In 1935, Hershey established the M.S. Hershey Foundation, a private charitable foundation that provides educational and cultural opportunities for Hershey residents. The foundation supplies funding for three entities: the Hershey Museum and Hershey Gardens, the Hershey Theatre and the Hershey Community Archives.
The founding of the Penn State Milton S. Hershey Medical Center was a gift from the Milton Hershey School Trust to the people of Pennsylvania, with an initial endowment of $50 million and only one restriction—the hospital had to be built in Hershey. The hospital is a teaching hospital, with an annual budget exceeding the initial construction cost.
We toured “Chocolate World” (including a chocolate tasting experience) and then took a 70 minute tour of the town of Hershey. The town is so tied into the Hershey chocolate products that the street lights are “Hershey kisses” (see photo).

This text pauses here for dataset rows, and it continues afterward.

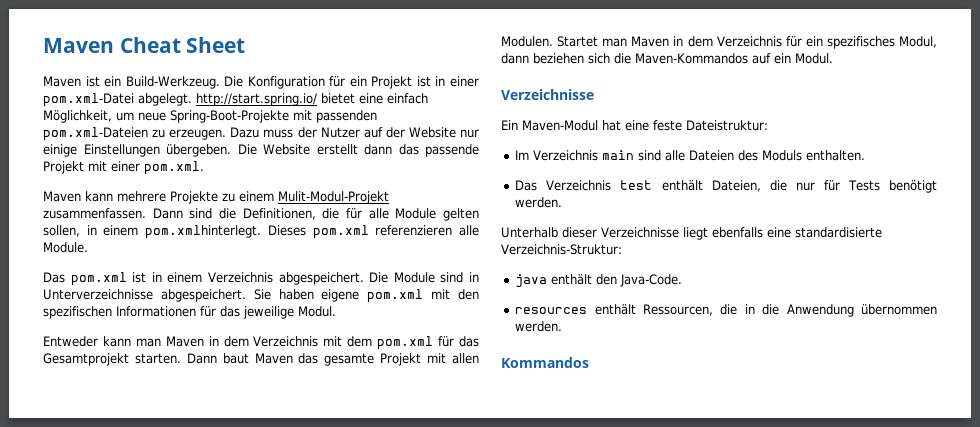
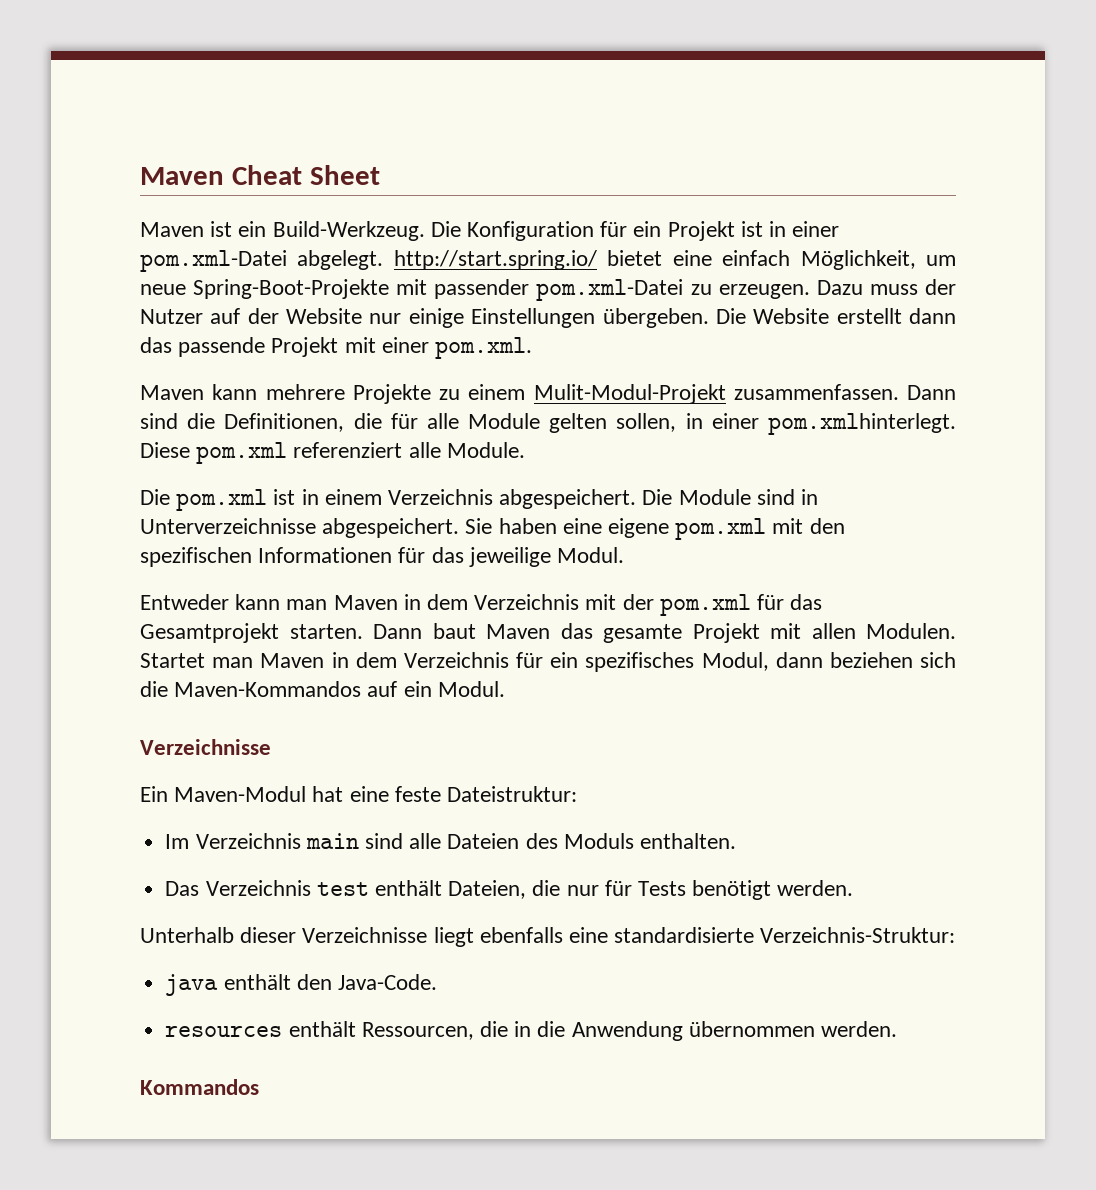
- Die Konfiguration für ein Projekt ist in einer pom.xml-Datei abgelegt. http://start.spring.io/ bietet eine einfach Möglichkeit, um neue Spring-Boot-Projekte mit passenden pom.xml-Dateien zu erzeugen.
+ Die Konfiguration für ein Projekt ist in einer pom.xml-Datei abgelegt. http://start.spring.io/ bietet eine einfach Möglichkeit, um neue Spring-Boot-Projekte mit passender pom.xml-Datei zu erzeugen.
- Dann sind die Definitionen, die für alle Module gelten sollen, in einem pom.xmlhinterlegt. Dieses pom.xml referenzieren alle Module.
+ Dann sind die Definitionen, die für alle Module gelten sollen, in einer pom.xmlhinterlegt. Diese pom.xml referenziert alle Module.
- Das pom.xml ist in einem Verzeichnis abgespeichert.
+ Die pom.xml ist in einem Verzeichnis abgespeichert.
- Sie haben eigene pom.xml mit den spezifischen Informationen für das jeweilige Modul.
+ Sie haben eine eigene pom.xml mit den spezifischen Informationen für das jeweilige Modul.
- Entweder kann man Maven in dem Verzeichnis mit dem pom.xml für das Gesamtprojekt starten.
+ Entweder kann man Maven in dem Verzeichnis mit der pom.xml für das Gesamtprojekt starten.

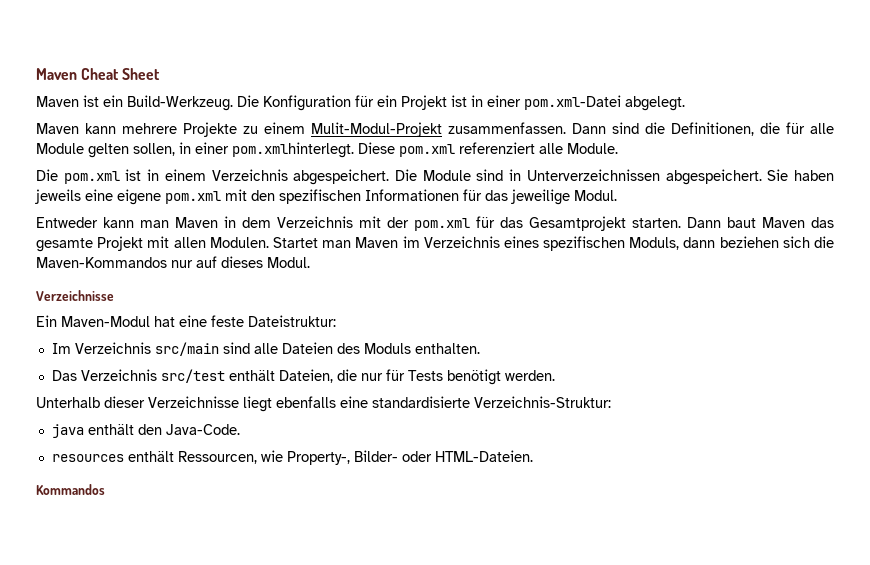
- Die Konfiguration für ein Projekt ist in einer pom.xml-Datei abgelegt. http://start.spring.io/ bietet eine einfach Möglichkeit, um neue Spring-Boot-Projekte mit passender pom.xml-Datei zu erzeugen. Dazu muss der Nutzer auf der Website nur einige Einstellungen übergeben. Die Website erstellt dann das passende Projekt mit einer pom.xml.
+ Die Konfiguration für ein Projekt ist in einer pom.xml-Datei abgelegt.
- Die Module sind in Unterverzeichnisse abgespeichert.
+ Die Module sind in Unterverzeichnissen abgespeichert.
- Sie haben eine eigene pom.xml mit den spezifischen Informationen für das jeweilige Modul.
+ Sie haben jeweils eine eigene pom.xml mit den spezifischen Informationen für das jeweilige Modul.
- Startet man Maven in dem Verzeichnis für ein spezifisches Modul, dann beziehen sich die Maven-Kommandos auf ein Modul.
+ Startet man Maven im Verzeichnis eines spezifischen Moduls, dann beziehen sich die Maven-Kommandos nur auf dieses Modul.
- Im Verzeichnis main sind alle Dateien des Moduls enthalten.
+ Im Verzeichnis src/main sind alle Dateien des Moduls enthalten.
- Das Verzeichnis test enthält Dateien, die nur für Tests benötigt werden.
+ Das Verzeichnis src/test enthält Dateien, die nur für Tests benötigt werden.
- resources enthält Ressourcen, die in die Anwendung übernommen werden.
+ resources enthält Ressourcen, wie Property-, Bilder- oder HTML-Dateien.

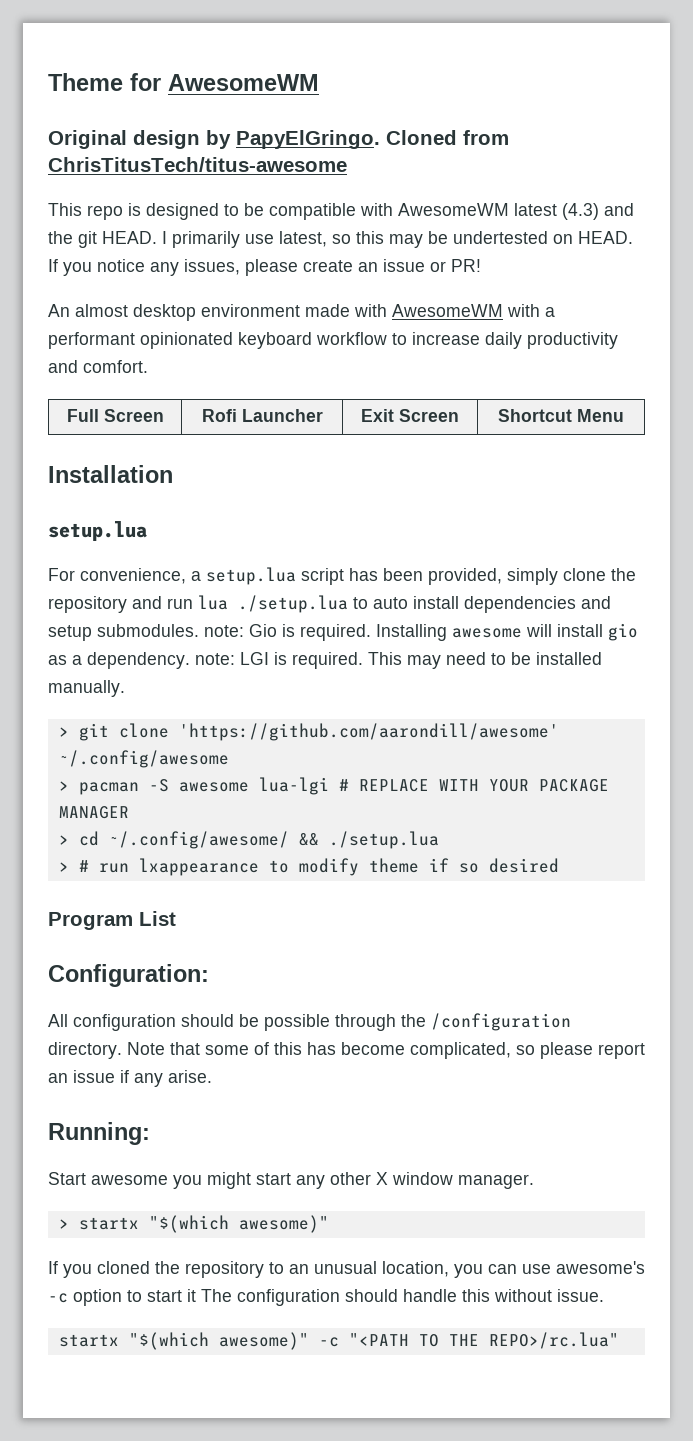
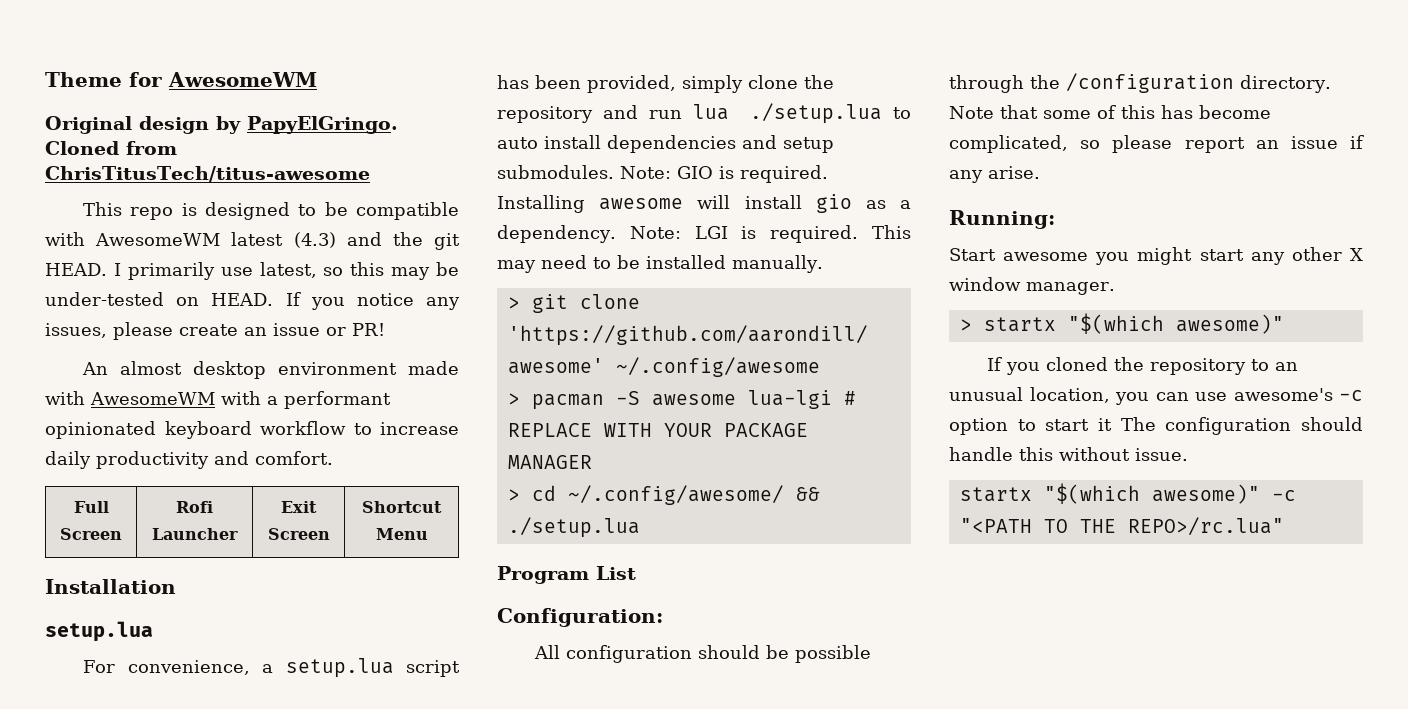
- I primarily use latest, so this may be undertested on HEAD.
+ I primarily use latest, so this may be under-tested on HEAD.
- For convenience, a setup.lua script has been provided, simply clone the repository and run lua ./setup.lua to auto install dependencies and setup submodules. note: Gio is required.
+ For convenience, a setup.lua script has been provided, simply clone the repository and run lua ./setup.lua to auto install dependencies and setup submodules. Note: GIO is required.
- Installing awesome will install gio as a dependency. note: LGI is required.
+ Installing awesome will install gio as a dependency. Note: LGI is required.
- > # run lxappearance to modify theme if so desired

Friday night I went to the sprint car races at an historic dirt track: Williams Grove Speedway (link). The track was built in 1939. The night I went there was only one class of sprint cars (“358”) but there were close to 40 cars. The students had recommended that I buy a pit pass and that was well worth the money. I was able to do a lot of “rubbernecking” and watch the heat races from inside of turns 1and 2. I then went to the backstretch stands for the feature races. This area is a hot bed for sprint car races and the better local racers are said to be as good as the touring pros. I can believe that, given the great performance I witnessed.
Yesterday we toured Gettysburg (link). We last toured Gettysburg in 1980 in our VW camper bus (photo). At that time you could borrow a cassette tape and drive to various locations on the auto tour so that you could hear the history and experience the views of the huge battlefield. Today you can still get cassettes or CDs, but we chose to download an iPhone app that included a GPS function. Between the park map, and the app, we were able to experience a bit of the battle. I have included some photos from the tour.
The auto tour was extraordinary. The scenery is fantastic with rolling green grass hills punctuated with very dense forests. We noted several signs that said that relic hunting was prohibited.
The battle of Gettysburg was fought from July 1-3 1863. It was a terrible battle with between 46,000 and 51,000 casualties (dead/wounded/missing) reported
In addition to the auto tour, we toured the museum and watched a great documentary film. Following the film, we viewed an amazing cyclorama (with program). The cyclorama is a type of 360° cylindrical painting. The intended effect is to immerse the viewer in the scene being depicted, often with the addition of foreground models and life-sized replicas to enhance the illusion. The version that hangs in Gettysburg was created in 1883 and restored in 2005. It is 42 feet high and 377 feet in circumference.
On the way down to Gettysburg, we took a slight detour through Carlisle to get a feeling for what the Corvette show was like. We did not go in the fairground, but it was obviously a huge event.